Bob Green, who is about to begin his 41st year as head golf professional at Tedesco Country Club in Marblehead, has been named the New England PGA’s Golf Professional of the Year.
“I’m honored and humbled,” said Green, 69. “To even be considered for this award, which has been won by an incredible group of people, is amazing.
“We all want to be the best professional we can be at our clubs. Honors and awards are the result of that. I consider everybody in our chapter to be professional of the year. There are so many deserving professionals. We all work very hard.”
Green is the longest tenured head golf professional at a North Shore private club in history. Green, who served as predecessor Les Dunn’s assistant for eight years, has announced he will retire at the end of this season. That’s 49 years at Tedesco. Dunn won the award in 1972.
“Tedesco has had two head golf pros in the last 66 years. That’s an amazing record. I am so grateful to the club and the members.”
The NEPGA announced on Tuesday that Green and fellow award winners will be recognized for their hard work, dedication and success at a banquet Nov. 2 at Cyprian Keyes GC in Boylston.
The organization said award winners were chosen after a thorough and selective process.
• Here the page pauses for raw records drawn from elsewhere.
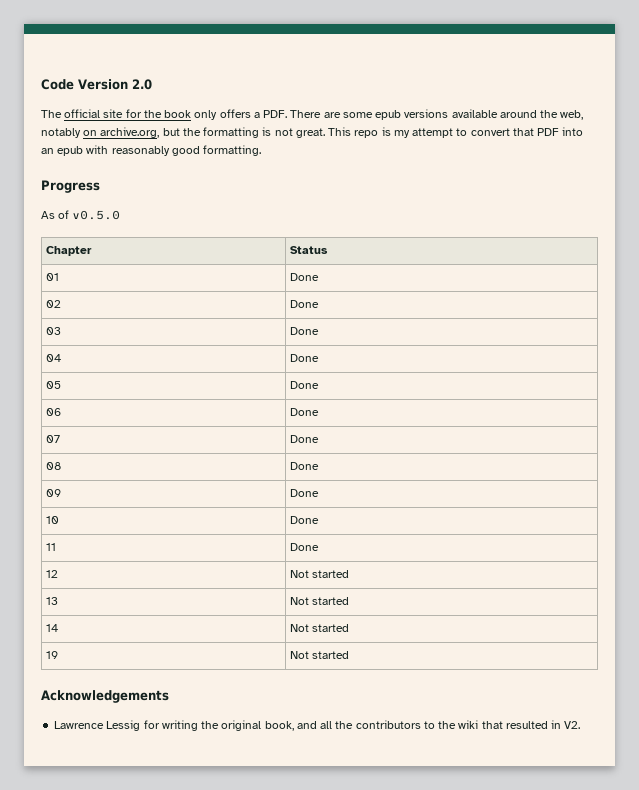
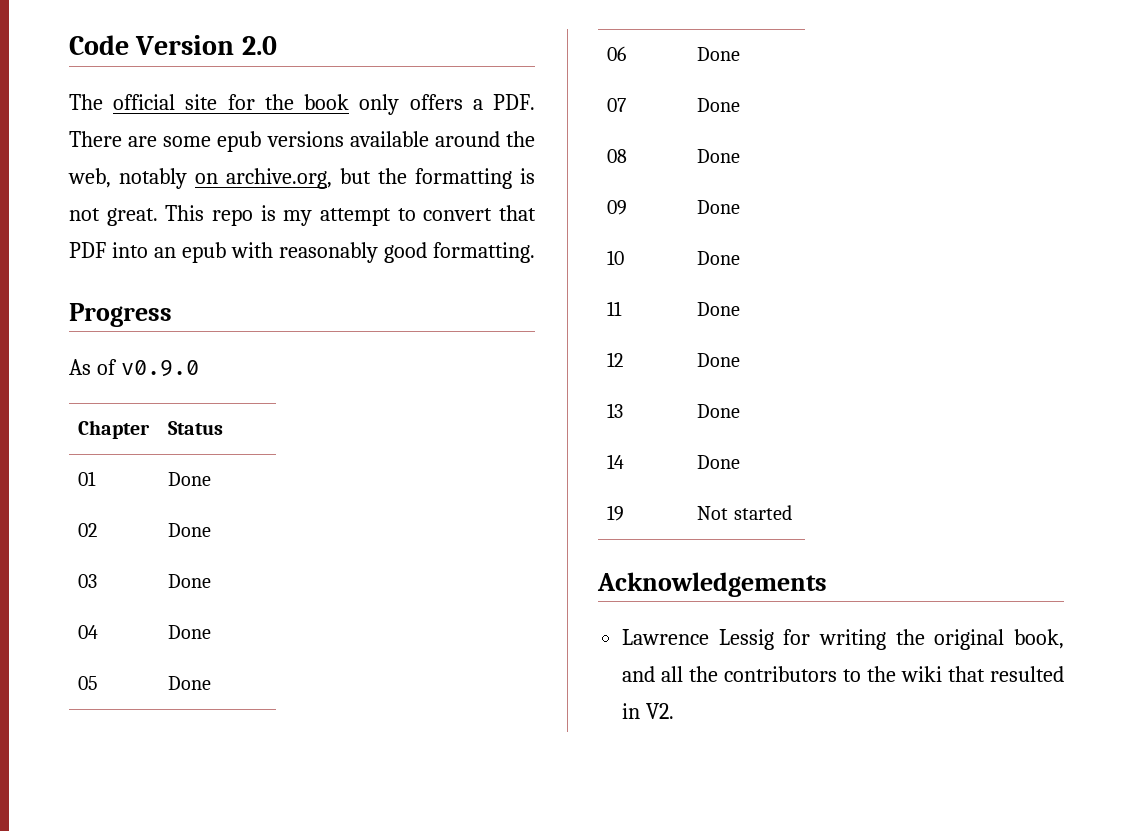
[72,210,121,220] v0.5.0 -> [120,360,199,377] v0.9.0
[290,570,350,578] Not started -> [697,353,741,367] Done
[290,597,350,605] Not started -> [697,404,741,418] Done
[290,624,350,632] Not started -> [697,455,741,469] Done

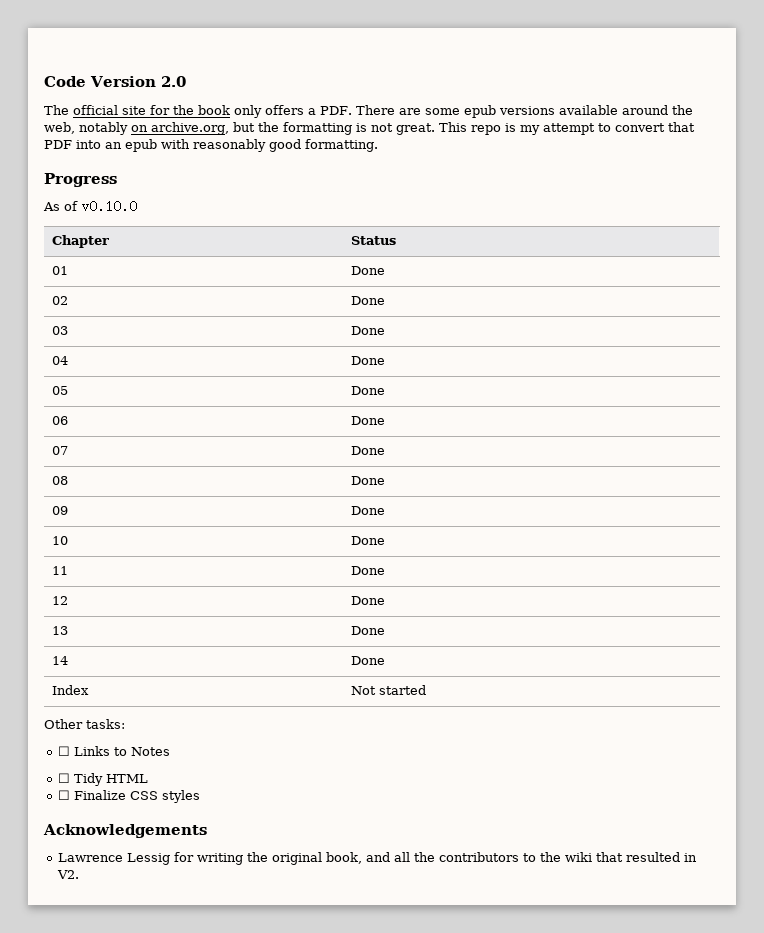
[120,360,199,377] v0.9.0 -> [81,200,137,213] v0.10.0
[607,505,625,521] 19 -> [51,685,89,695] Index
(792, 512) none -> [44,719,125,729] [58,746,171,756] [58,773,149,786] [58,790,201,803] // Other tasks: // ☐ Links to Notes // ☐ Tidy HTML // ☐ Finalize CSS styles

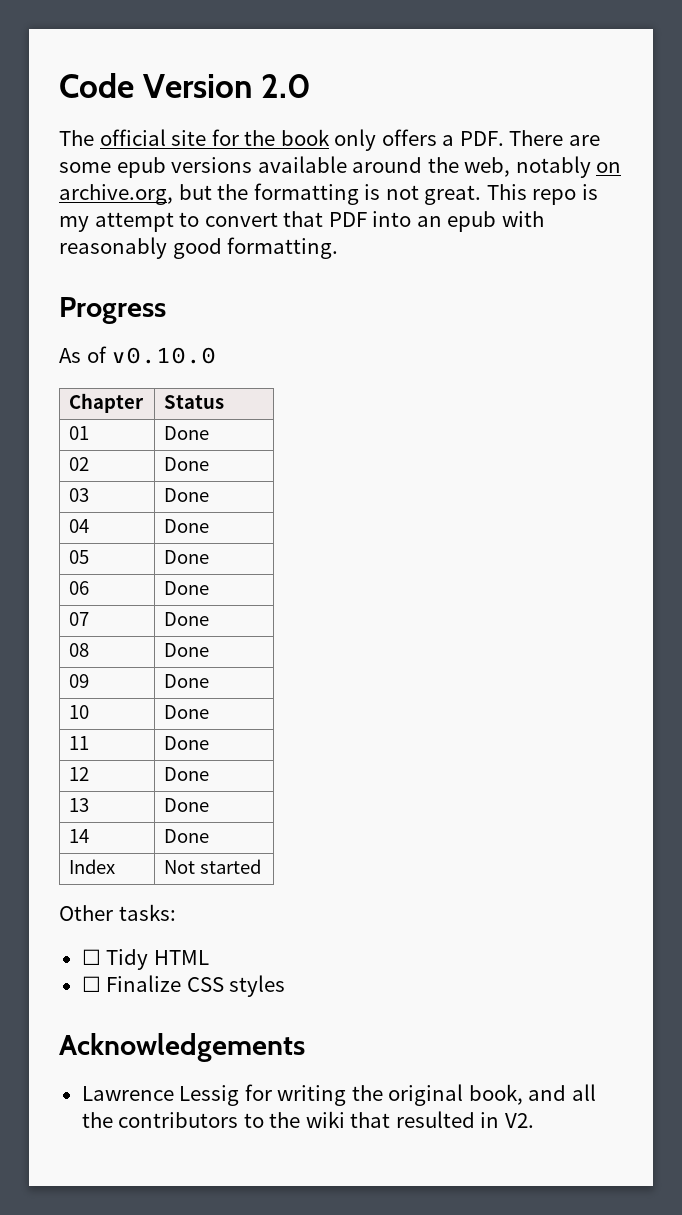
[58,746,171,756] // ☐ Links to Notes -> (176, 912) none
After being nominated to the NEPGA Awards Committee and Board of Directors by a fellow PGA member, nominees completed an application form. The committee then reviewed each application before making its recommendations to the NEPGA board. Green said his longtime friend, Kirk Hanefeld, director of Instruction at Salem Country Club, submitted his nomination.
In its announcement, the NEPGA said of the Tedesco pro: “Green will accept one of the most prestigious awards of the year. … Green has overseen the club’s remarkable growth, marked by exponential increases in merchandise sales, advancement of assistant professionals and outside operations staff, and rounds played. The award will be the most recent in an outstanding career for Green, one that includes the inaugural 2017 Francis Ouimet Scholarship Fund Professional of the Year, the 2006 NEPGA Bill Strausbaugh, and the 2003 NEPGA Eastern Mass. Chapter Horton Smith awards.
When Green was a Swampscott kid playing at the former Happy Valley Golf Course in Lynn, did he ever imagine he’d receive such a prestigious award?
“No way. My wants at that time were very simple. I just wanted to be a golf professional. Happy Valley was a great place for kids; I’d carry my bag around the course, 54 holes most days. Larry Gannon, the pro, encouraged and inspired so many of us, many who would become golf professionals.”
Green has spent the winter in Florida, teeing it up with friends and fellow golf professionals about four days a week at PGA Golf Club in Port St. Lucie. “The weather’s been terrific, and there are three golf courses to choose from,” he said.
“I look forward to retiring,” said Green. “I’m going to miss it, but I’ll be 70 in July and I’m feeling pretty good. It will be nice to have time to play golf at courses up there, too.”